VANCOUVER, March 31, 2017 /CNW/ - PMI Resources Ltd. ("PMI" or the "Company") (TSXV: PMI), is pleased to announce that it has received conditional approval from the TSX Venture Exchange for its proposed acquisition of PentaNova Energy Corp. (the "Acquisition"), as previously disclosed on January 25 and February 10, 2017.     In addition, the Company's Filing Statement dated March 30, 2017 in respect of the Acquisition has been filed on SEDAR.

Closing of the Acquisition is anticipated to occur shortly.  The Company is relying on the exemption from the requirement for shareholder approval pursuant to Exchange Policy 5.2 and in that regard confirms (a) that the Acquisition is not a related party transaction and no other circumstances exist which may compromise the independence of the Company or other interested parties with respect to the Acquisition;  (b) the Company is without active operations; (c) the Company is not and will not be subject to a cease trade order and will not otherwise be suspended from trading on completion of the Acquisition; and (d) shareholder approval of any aspect of the Acquisition is not required under applicable corporate or securities laws.

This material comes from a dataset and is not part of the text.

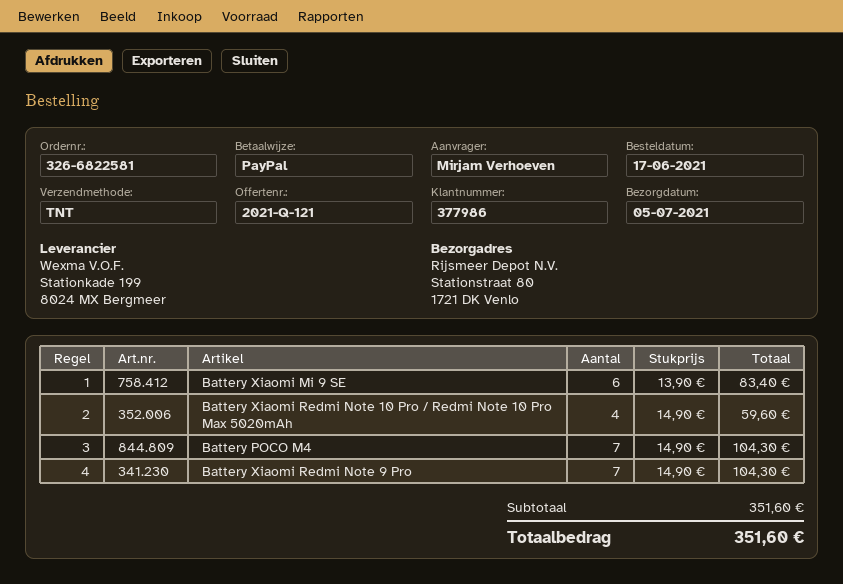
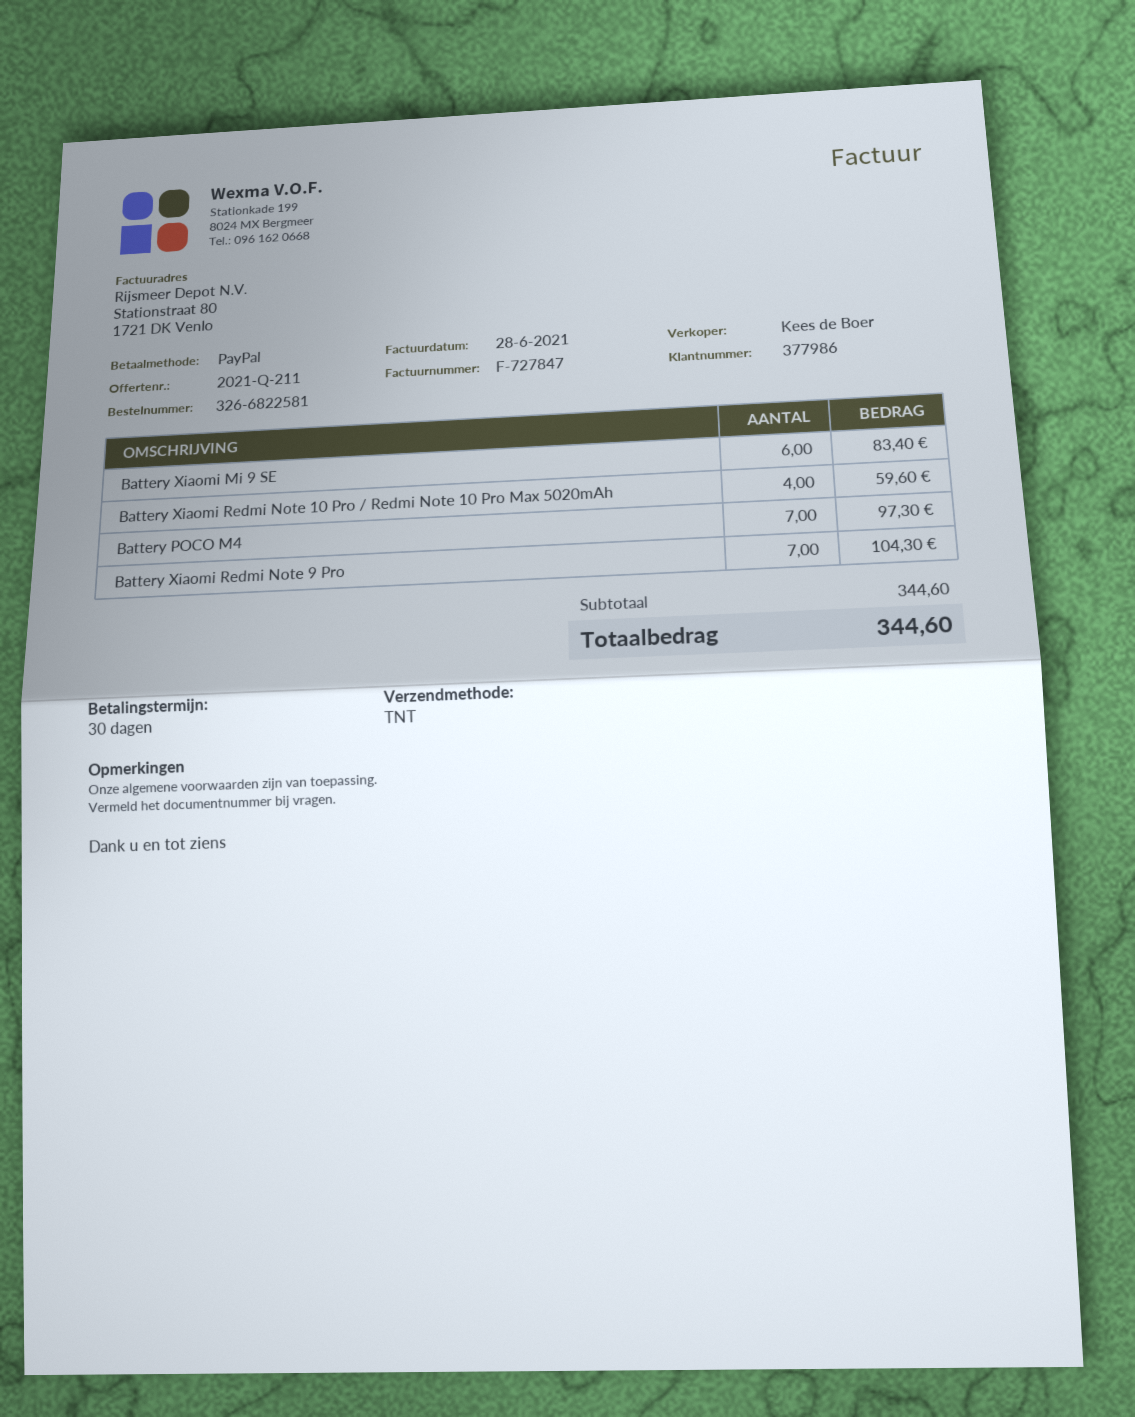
quote number: 2021-Q-121 -> 2021-Q-211
Battery POCO M4: 7 for 104.30 -> 7 for 97.30
subtotal: 351.60 -> 344.60
total: 351.60 -> 344.60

Trading in the common shares of the Company has been halted in accordance with the policies of the Exchange and will remain halted until such time as all required documentation has been filed with and accepted by the Exchange in connection with the Company's previously announced Patagonia acquisition and permission to resume trading has been obtained from the Exchange.

Neither the TSX Venture Exchange nor its Regulation Services Provider (as that term is defined in policies of the TSX Venture Exchange) accepts responsibility for the adequacy or accuracy of this release.

Forward-Looking Information

Except for the statements of historical fact, this news release contains "forward-looking information" within the meaning of the applicable Canadian securities legislation that is based on expectations, estimates and projections as at the date of this news release.  The information in this news release about the completion of the Transaction described herein, and other forward-looking information includes but is not limited to information concerning the intentions, plans and future actions of the parties to the transactions described herein and the terms of the Transaction.

Factors that could cause actual results to differ materially from those described in such forward-looking information include, but are not limited to, risks related to the Company's or PentaNova's inability to satisfy a condition precedent to the completion of the transaction (including obtaining necessary regulatory approvals and completion of the Offering), other risks related to completion of the transaction and risks related to the inability of either of the Company or PentaNova to perform its respective obligations under the transaction.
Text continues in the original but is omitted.